Every home cook needs a killer coleslaw recipe to bring to potluck suppers and picnics. It seems so simple that most people don't pay much attention to it, meaning coleslaw is usually the most boring dish at the party – but you can be a star with a coleslaw that hits just the right notes. And if you have a good mandoline slicer it's easy to make a bucketful for that big event.
I have two favorite coleslaw recipes that people ask for over and over. Both are on the spicy side so they make an especially nice complement to smoked or roasted meat.
The recipe presented in this post is less aggressive than my Spicy Coleslaw, which has ginger and Indian spices punching it up, but it still delivers a memorable zing.
Today's recipe was created by adapting one of my other favorite coleslaw recipes, from Gourmet magazine's June 2008 Barbeque issue. This version was a big hit at the Super Bowl party a few days ago so I'm sure I'll be making it again soon.
8 Servings, about 1 cup each
- 1 pound green cabbage (about half a medium head – around 5 cups when shredded)
- 1 medium onion, peeled and chopped
- 1 large carrot, peeled and coarsely grated
- 1 large sweet green pepper, seeded and chopped
- 2 fresh green hot chilis, seeded and sliced in threads
- 1/2 cup (packed) cilantro leaves, washed and minced
- 2/3 cup low fat plain yogurt
- 1/3 cup cider vinegar
- 2 teaspoons sugar
- Juice of 1/2 lime
- Salt and hot sauce to taste
1. Remove the core and tough outer leaves of the cabbage. Using a mandoline slicer (or a knife if you are very good) cut the cabbage into fine shreds.
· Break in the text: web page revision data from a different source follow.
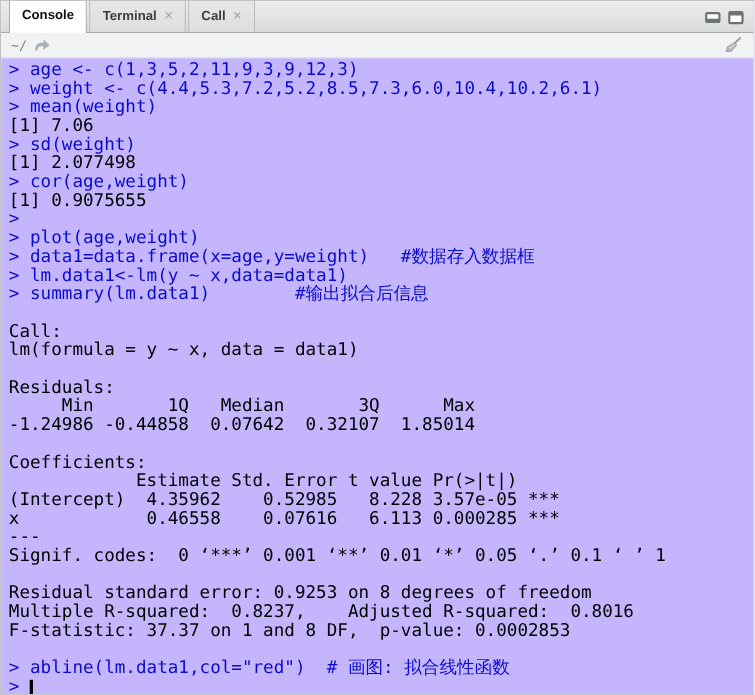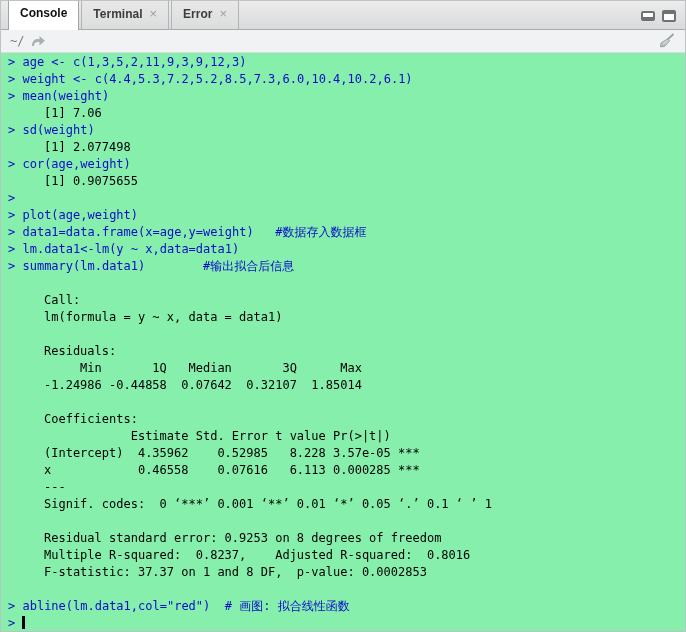--- a/index.html
+++ b/index.html
@@ -47,7 +47,7 @@
       <span class="close">×</span>
     </div>
     <div class="tab">
-      <span>Error</span>
+      <span>Call</span>
       <span class="close">×</span>
     </div>
     <div class="win-controls">

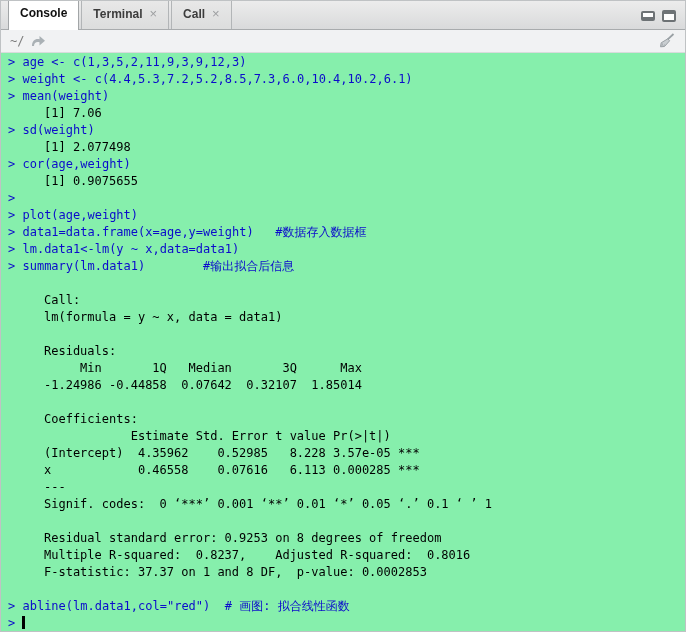--- a/index.html
+++ b/index.html
@@ -25,8 +25,8 @@
   .icon-btn { display:flex; align-items:center; justify-content:center; width:20px; height:20px; }
 
   
-  .console { flex:1; background:#86efac; padding:1px 0 0 7px; overflow:hidden;
-             font-family:"DejaVu Sans Mono","DejaVu Sans",monospace; font-size:12px; line-height:17px;
+  .console { flex:1; background:#c4b5fd; padding:1px 0 0 7px; overflow:hidden;
+             font-family:"DejaVu Sans Mono","DejaVu Sans",monospace; font-size:16px; line-height:17px;
              white-space:pre; cursor:text; }
   .line { min-height:17px; }
   .cmd { color:var(--cmd-color,#0000CC); }

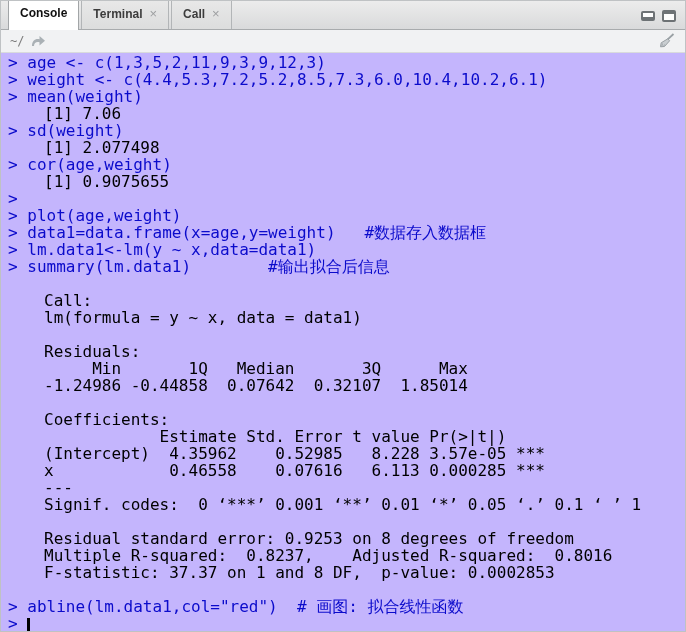--- a/index.html
+++ b/index.html
@@ -30,7 +30,7 @@
              white-space:pre; cursor:text; }
   .line { min-height:17px; }
   .cmd { color:var(--cmd-color,#0000CC); }
-  .out { color:var(--out-color,#000);margin-left:36px; }
+  .out { color:var(--out-color,#000); }
   .cursor { display:inline-block; width:3px; height:13px; background:#000; vertical-align:-2px; }
 </style>
 </head>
2. Place all the vegetables and the cilantro in a large bowl and toss to mix.
3. Whisk the yogurt, vinegar, sugar and lime juice together, then add the dressing to the vegetables. Toss to mix well and season to taste with salt and hot sauce.
1. Make ahead. All coleslaws are better if made the day before and refrigerated overnight.
2. Green chilis. Be careful not to handle cut hot peppers or their seeds and trimmings with your bare hands. It's much too easy to transfer some of the hot oil to your eyes, with uncomfortable results. I keep a small box of latex gloves in the kitchen, or you can improvise with a plastic sandwich bag.